Maalesef bugüne kadar ki o bütün hükümetlerin ihmali olan bir konu deprem.
Bu kadar depremler yaşanmış ve büyük kayıplar verilmiş olmasına karşın, maalesef hiç ders alınmamış.
1999 depremi son büyük deprem olması bakımından milat sayılmıştı ve yapı denetim konularında radikal kararlar alınmıştı.
Ama gelin görün ki, aynı tas aynı hamam.
Olayın gerçekleşme anından itibaren devlet olarak yapılması gerekenler, günler geçmesine rağmen bile yapılamadı.
Örneğin ilk anda yapılması gerekenler şunlar olmalıydı:
1- Bütün hava yolu araçlarının tamamı devlete tahsis edilmeliydi.
2- Bütün oteller, devlet tarafından kiralanmalıydı.

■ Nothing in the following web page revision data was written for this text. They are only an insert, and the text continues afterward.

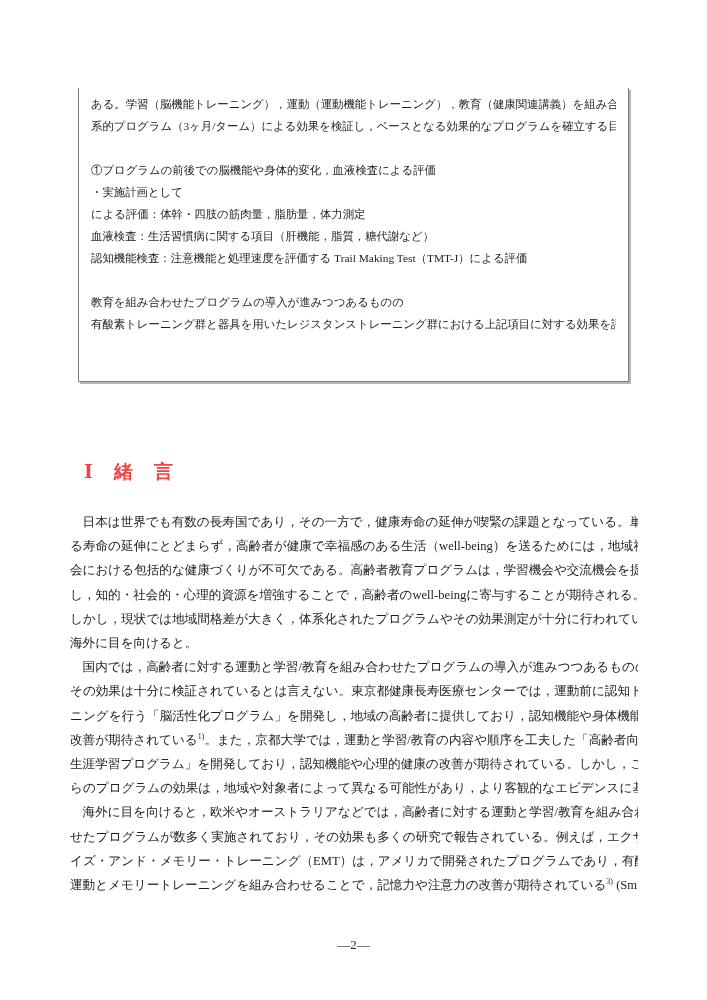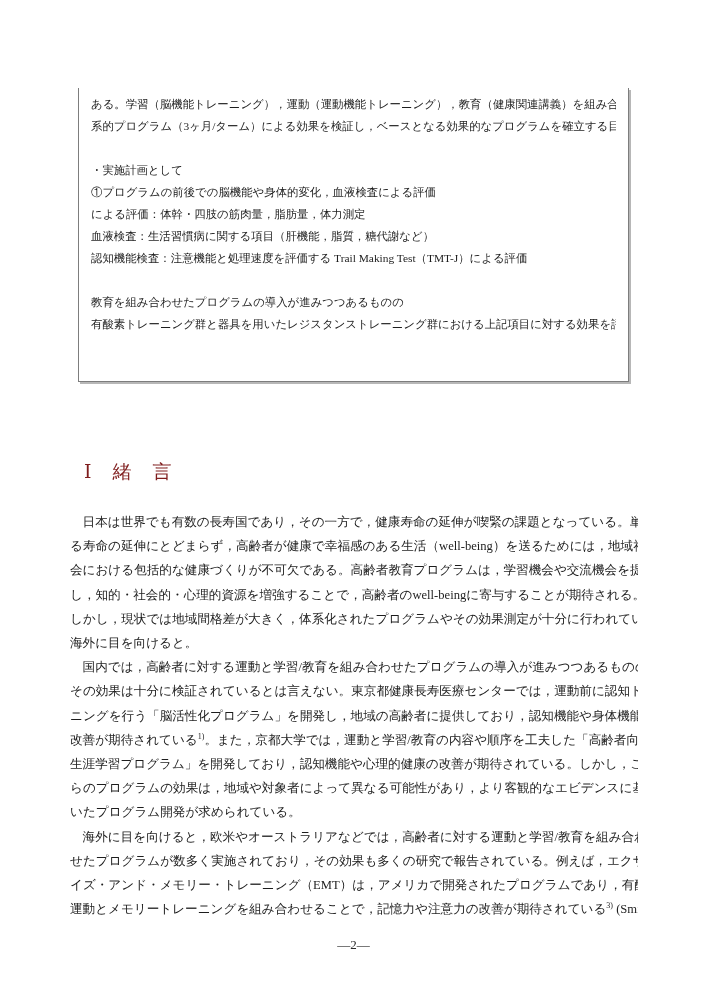--- a/index.html
+++ b/index.html
@@ -36,22 +36,22 @@
     white-space: nowrap;
     overflow: hidden;
     color: #1d1d1d;
   }
 
   .heading {
     position: absolute;
     left: 84px;
     top: 459px;
     font-size: 19px;
-    font-weight: normal;
-    color: #7f1d1d;
+    font-weight: bold;
+    color: #ef4444;
     letter-spacing: 1px;
   }
 
   .bodytext {
     position: absolute;
     left: 70px;
     top: 510px;
     width: 568px;
   }
   .bodytext .tline {
@@ -80,22 +80,22 @@
 </style>
 </head>
 <body>
 
 <div class="page">
 
   <div class="cont-box">
       <div class="tline">ある。学習（脳機能トレーニング），運動（運動機能トレーニング），教育（健康関連講義）を組み合わせた体</div>
       <div class="tline">系的プログラム（3ヶ月/ターム）による効果を検証し，ベースとなる効果的なプログラムを確立する目的で</div>
       <div class="tline">&nbsp;</div>
+      <div class="tline">①プログラムの前後での脳機能や身体的変化，血液検査による評価</div>
       <div class="tline">・実施計画として</div>
-      <div class="tline">①プログラムの前後での脳機能や身体的変化，血液検査による評価</div>
       <div class="tline">による評価：体幹・四肢の筋肉量，脂肪量，体力測定</div>
       <div class="tline">血液検査：生活習慣病に関する項目（肝機能，脂質，糖代謝など）</div>
       <div class="tline">認知機能検査：注意機能と処理速度を評価する Trail Making Test（TMT-J）による評価</div>
       <div class="tline">&nbsp;</div>
       <div class="tline">教育を組み合わせたプログラムの導入が進みつつあるものの</div>
       <div class="tline">有酸素トレーニング群と器具を用いたレジスタンストレーニング群における上記項目に対する効果を評価する。</div>
     </div>
 
   <div class="heading">Ⅰ　緒　言</div>
 
@@ -108,21 +108,20 @@
         <div class="tline">しかし，現状では地域間格差が大きく，体系化されたプログラムやその効果測定が十分に行われていな</div>
         <div class="tline">海外に目を向けると。</div>
       </div>
     <div>
         <div class="tline">　国内では，高齢者に対する運動と学習/教育を組み合わせたプログラムの導入が進みつつあるものの，</div>
         <div class="tline">その効果は十分に検証されているとは言えない。東京都健康長寿医療センターでは，運動前に認知トレー</div>
         <div class="tline">ニングを行う「脳活性化プログラム」を開発し，地域の高齢者に提供しており，認知機能や身体機能の</div>
         <div class="tline">改善が期待されている<sup>1)</sup>。また，京都大学では，運動と学習/教育の内容や順序を工夫した「高齢者向け</div>
         <div class="tline">生涯学習プログラム」を開発しており，認知機能や心理的健康の改善が期待されている。しかし，これ</div>
         <div class="tline">らのプログラムの効果は，地域や対象者によって異なる可能性があり，より客観的なエビデンスに基づ</div>
-        <div class="tline">いたプログラム開発が求められている。</div>
       </div>
     <div>
         <div class="tline">　海外に目を向けると，欧米やオーストラリアなどでは，高齢者に対する運動と学習/教育を組み合わ</div>
         <div class="tline">せたプログラムが数多く実施されており，その効果も多くの研究で報告されている。例えば，エクササ</div>
         <div class="tline">イズ・アンド・メモリー・トレーニング（EMT）は，アメリカで開発されたプログラムであり，有酸素</div>
         <div class="tline">運動とメモリートレーニングを組み合わせることで，記憶力や注意力の改善が期待されている<sup>3)</sup> (Smith</div>
       </div>
   </div>
 
   <div class="footer">—2—</div>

3- İnşaat sektöründe yer alan, büyük küçük tüm firmaların araç gereçleri bu bölgeye devlet tarafından davet edilmeli ve tüm gereksinimleri karşılanmalıydı.
4- Sağlık bakanlığı, enkaz altında kalan vatandaşların, AFAD ve benzeri kurtarma ekiplerine ulaşımını sağlayacak haberleşme sistemlerini çok önceden teşhis etmeli ve bunu herkese uygulamalı olarak göstermeliydi.
5- Türk Silahlı Kuvvetleri eskiden olduğu gibi, hükümetten talimat almaksızın olaya müdahale etmeliydi.
6- Arama kurtarma faaliyetleri sadece bir kuruma terk edilmemeli, birçok kurumun katılımıyla, eşgüdümlü olarak hareket edilmeliydi.
7- Depremin yaşandığı şehir girişlerine helikopterlerin iniş kalkış yapacağı alan oluşturulup, özellikle de gelen gıda ve yaşam malzemeleri, helikopterlerle olay yerine intikal ettirilmeliydi.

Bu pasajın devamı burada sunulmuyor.